Nach den vorliegenden gutachterlichen Feststellungen bestanden bei dem Kläger im September 2006 als Behinderungen, die jeweils mit einem Einzel-GdB von 20 zu bewerten sind, der Teilverlust des Dickdarms, eine Funktionsbehinderung der Wirbelsäule mit Wirbelgleiten, eine Nierenfunktionseinschränkung und psychosomatische Störungen sowie als Behinderungen, die jeweils mit einem Einzel-GdB von 10 zu bewerten sind, ein Bluthochdruck, eine chronische Magenschleimhautentzündung, ein chronisches Ekzem und eine Afterschließmuskelschwäche. Der Senat folgt insoweit den zutreffenden Gründen des angefochtenen Urteils vom 2. Juni 2010 und sieht nach § 153 Abs. 2 SGG von einer weiteren Darstellung der Entscheidungsgründe ab.

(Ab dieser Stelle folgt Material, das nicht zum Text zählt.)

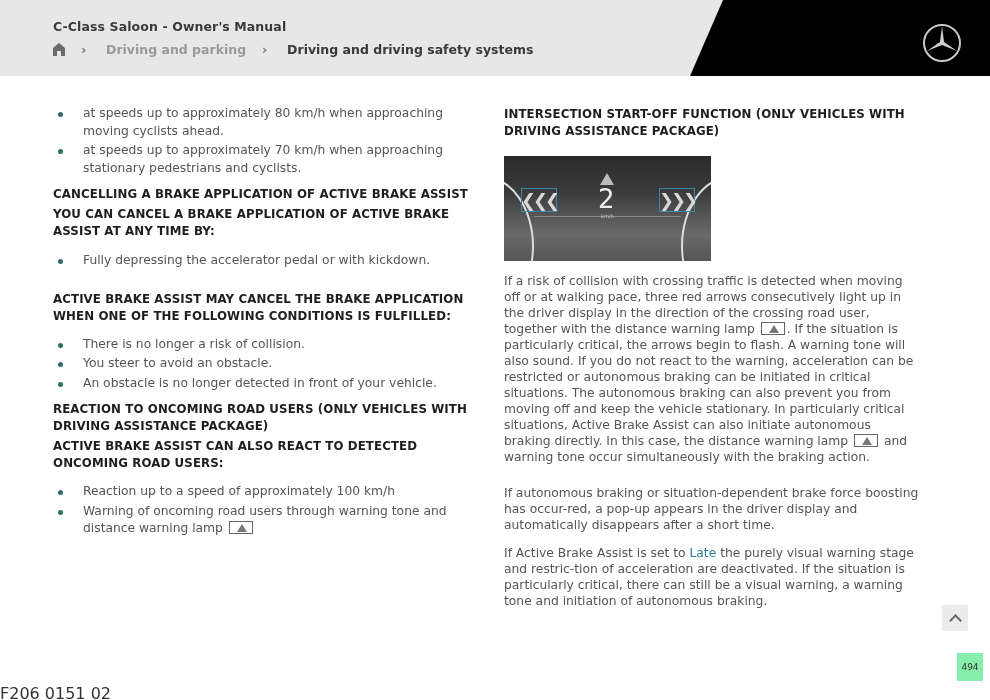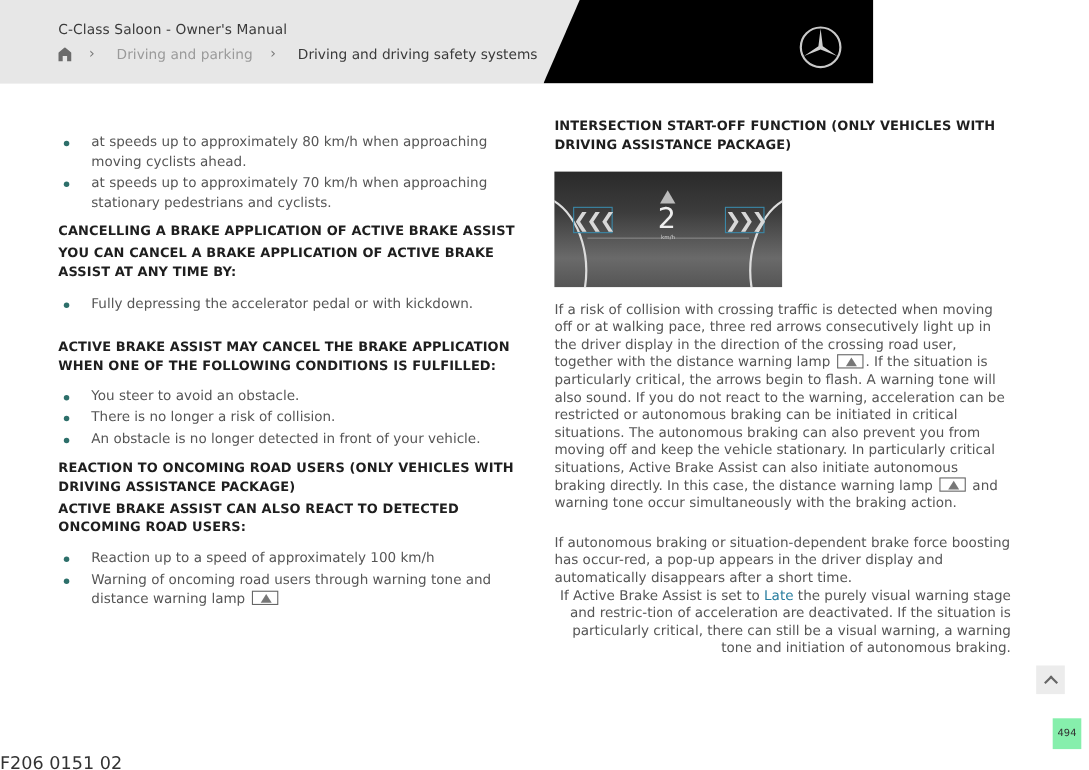--- a/index.html
+++ b/index.html
@@ -7,7 +7,7 @@
     body { font-family: "DejaVu Sans", "Liberation Sans", sans-serif; color: #4a4a4a; position: relative; }
 
     
-    .header { position: absolute; left: 0; top: 0; width: 794px; height: 76px; background: #e7e7e7; overflow: hidden; }
+    .header { position: absolute; left: 0; top: 0; width: 990px; height: 76px; background: #e7e7e7; overflow: hidden; font-weight: bold; }
     .header-black { position: absolute; top: 0; right: 0; width: 300px; height: 76px; background: #000; clip-path: polygon(33px 0, 300px 0, 300px 76px, 0 76px); }
     .doc-title { position: absolute; left: 53px; top: 19px; font-size: 12.5px; color: #3a3a3a; letter-spacing: 0.1px; }
     .breadcrumb { position: absolute; left: 53px; top: 42px; display: flex; align-items: center; font-size: 12.5px; }

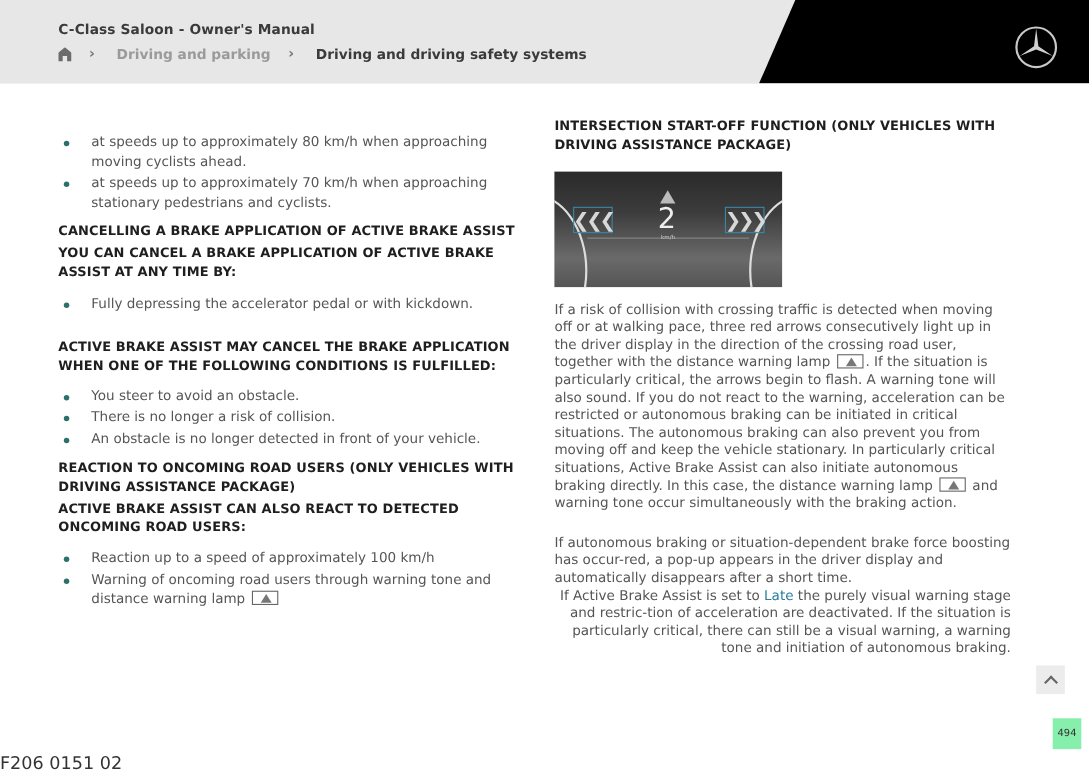--- a/index.html
+++ b/index.html
@@ -18,7 +18,7 @@
     .logo { position: absolute; right: 28px; top: 23px; width: 40px; height: 40px; }
 
     
-    .col-left { position: absolute; left: 53px; top: 116px; width: 415px; }
+    .col-left { position: absolute; left: 53px; top: 100px; width: 415px; }
     .col-right { position: absolute; left: 504px; top: 100px; width: 415px; }
 
     ul.bullets { list-style: none; }

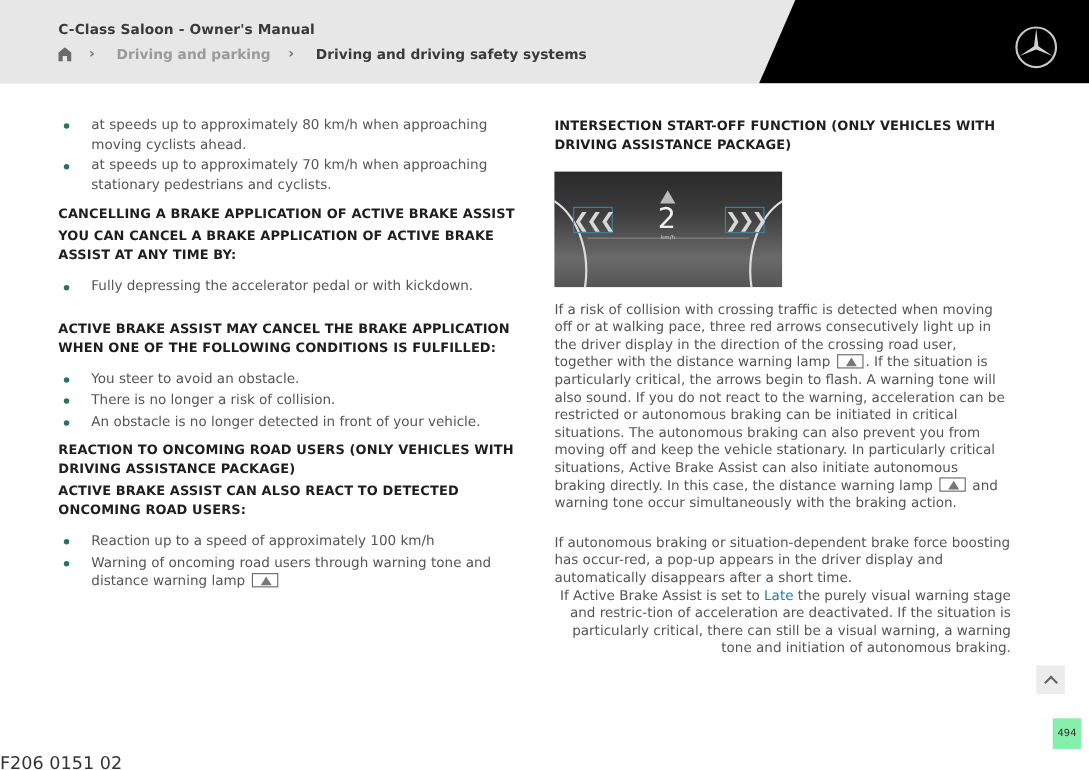--- a/index.html
+++ b/index.html
@@ -85,8 +85,8 @@
   <h3 class="sect" style="margin-top:21px;">ACTIVE BRAKE ASSIST MAY CANCEL THE BRAKE APPLICATION WHEN ONE OF THE FOLLOWING CONDITIONS IS FULFILLED:</h3>
 
   <ul class="bullets" style="margin-top:11px;">
+    <li><span class="dot"></span><span>There is no longer a risk of collision.</span></li>
     <li><span class="dot"></span><span>You steer to avoid an obstacle.</span></li>
-    <li><span class="dot"></span><span>There is no longer a risk of collision.</span></li>
     <li><span class="dot"></span><span>An obstacle is no longer detected in front of your vehicle.</span></li>
   </ul>
 

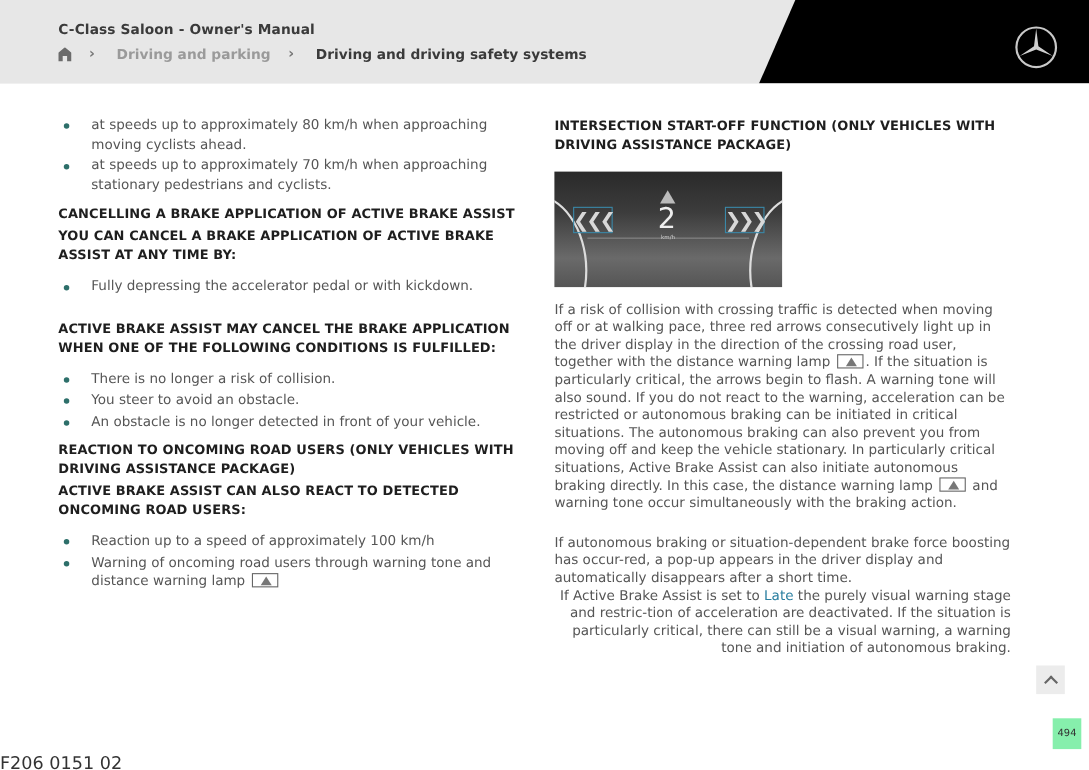--- a/index.html
+++ b/index.html
@@ -119,7 +119,7 @@
 
   <p class="body" style="margin-top:20px;">If autonomous braking or situation-dependent brake force boosting has occur-red, a pop-up appears in the driver display and automatically disappears after a short time.</p>
 
-  <p class="body" style="text-align:right;">
+  <p class="body" style="margin-top:12px;">
     <span>If Active Brake Assist is set to</span> <a class="link">Late</a> <span>the purely visual warning stage and restric-tion of acceleration are deactivated. If the situation is particularly critical, there can still be a visual warning, a warning tone and initiation of autonomous braking.</span>
   </p>
 </div>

Hinsichtlich der Bewertung der Leiden auf internistisch-angiologischem Fachgebiet schließt sich der Senat dem Sachverständigen Dr. S an, der in dem Gutachten vom 23. September 2012 für das postthrombotisches Syndrom mit chronisch-venöser Insuffizienz links und die Claudicatio intermissens venosa zusammenfassend einen GdB von 40 vorgeschlagen hat. Hierbei kann offen bleiben, ob die einseitige chronisch-venöser Insuffizienz am oberen oder unteren Rand des in Nr. 26.9 (S. 75) der AHP 2005 vorgegebenen Rahmens von einem Einzel-GdB von 20 bis 30 anzusiedeln ist. Denn jedenfalls bedingt bereits die bei dem Kläger bestehende Claudicatio intermissens venosa mit einer schmerzfreien Gehstrecke über 100 m nach den gutachterlichen Feststellungen einen Einzel-GdB von 40. Hierbei sind die Maßstäbe, die in Nr. 26.9 (S. 73) der AHP 2005 für die aufgrund von arteriellen Durchblutungsstörungen bestehende Claudicatio intermissens aufgestellt sind, entsprechend heranzuziehen, da – wie der Sachverständige überzeugend dargelegt hat – die Beschwerden bei beiden Formen ähnlich sind, wobei die Erholungsphase die Claudicatio intermissens venosa zum Teil noch verzögert ist.
Liegen – wie hier – mehrere Beeinträchtigungen am Leben in der Gesellschaft vor, ist der GdB gemäß § 69 Abs. 3 SGB IX nach den Auswirkungen der Beeinträchtigungen in ihrer Gesamtheit unter Berücksichtigung ihrer wechselseitigen Beziehungen festzustellen. Nach Nr. 19 Abs. 2 (S. 25) der AHP 2005 ist bei der Beurteilung des Gesamt-GdB von der Funktionsstörung auszugehen, die den höchsten Einzel-GdB bedingt, und dann im Hinblick auf alle weiteren Funktionsbeeinträchtigungen zu prüfen, ob und inwieweit hierdurch das Ausmaß der Behinderung größer wird. Der GdB für den internistisch-angiologischen Komplex von 40 erhöht sich mit Rücksicht auf die Darmfunktionsstörungen nach Dickdarmteilverlust um 10 auf 50.
Die Kostenentscheidung beruht auf § 193 SGG. Sie folgt dem Grad des gegenseitigen Unterliegens.
Die Voraussetzungen für die Zulassung der Revision (§ 160 Abs. 2 SGG) sind nicht erfüllt.